Un muchachito, el mismo corredor de cabello oscuro que había ido a buscarlo la noche anterior, lo agarró del brazo mientras se volvía para localizar a los Compañeros. Ellos tendrían que ocuparse de abrir un camino para llevarse a los niños. Les daría la orden y él se quedaría aquí para hacer lo que pudiera.

—¡Lord Perrin! —gritó el chiquillo para hacerse oír en medio del estruendo—. ¡Lord Perrin!

El joven se soltó de un tirón y después cogió al crío debajo de un brazo; tenía que estar con los demás niños. Repartidos entre las prietas filas que se extendían entre las casas, Ban, Tell y los otros Compañeros disparaban sus arcos desde lo alto de sus monturas por encima de las cabezas de hombres y mujeres. Wil había clavado el astil del estandarte en el suelo para tener libres las manos y disparar también su arco. A saber cómo, Tell había conseguido coger a Brioso, y las riendas del semental pardo estaban atadas a la silla de Tell. El chiquillo podría ir a lomos de Brioso.

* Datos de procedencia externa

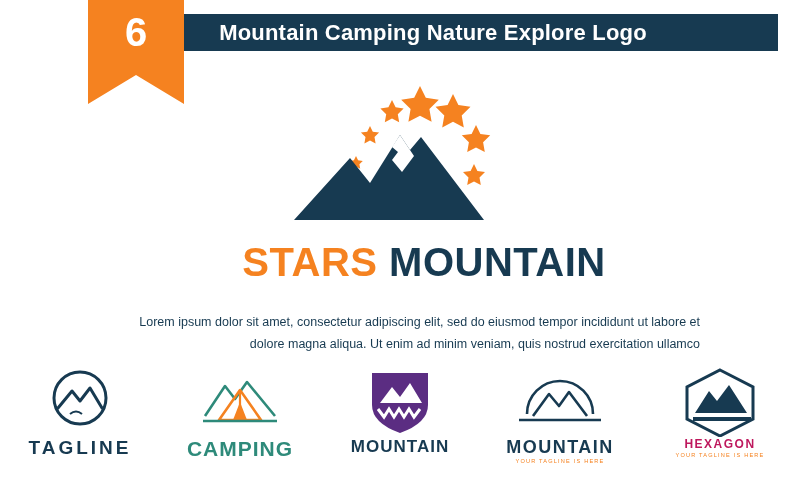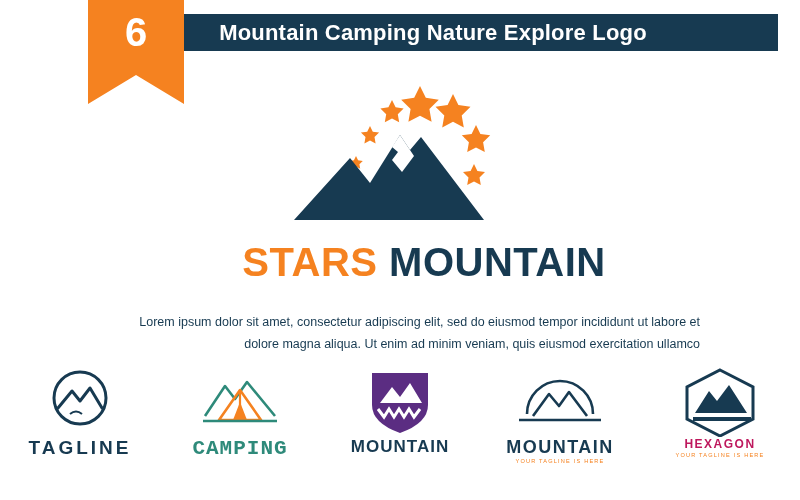"dolore magna aliqua. Ut enim" div { text: eiusmod -> nostrud }
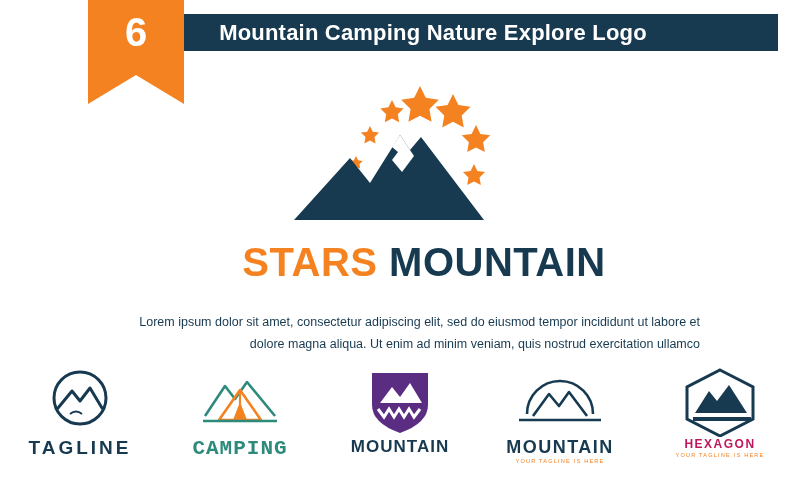"CAMPING" .c2 .name { font-family: Liberation Mono, monospace -> Liberation Sans, sans-serif }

—¡Lord Perrin! ¡Escuchadme, por favor! ¡Maese al’Thor dice que alguien está atacando a los trollocs! ¡Lord Perrin!

Perrin había recorrido la mitad de la distancia que lo separaba de Tell, cojeando sobre la pierna magullada, cuando las palabras del chiquillo penetraron en su mente. Metió el mango del hacha entre el cinturón para coger al chico por las axilas y levantarlo ante sí.

—¿Atacándolos? ¿Quiénes?

—No lo sé, lord Perrin. Maese al’Vere me dijo que os informara que le pareció oír gritar a alguien «Deven Ride».

Aram agarró a Perrin por el brazo y, sin decir una palabra, señaló con su espada ensangrentada. Perrin se volvió hacia donde apuntaba el arma a tiempo de ver una lluvia de flechas cayendo sobre los trollocs. Desde el norte. Otra andanada surcaba ya el aire, alcanzando la cúspide de su trayectoria en arco.

—Vuelve con los otros niños —ordenó al tiempo que soltaba al chiquillo en el suelo. Tenía que subirse a algún sitio alto para poder ver—. ¡Ve! ¡Lo hiciste muy bien, pequeño! —añadió mientras corría torpemente hacia Brioso. El chiquillo corrió hacia el interior del pueblo sonriendo de oreja a oreja. Cada paso que daba Perrin le ocasionaba un dolor lacerante en la pierna; quizás estaba rota, pero no tenía tiempo para preocuparse por eso.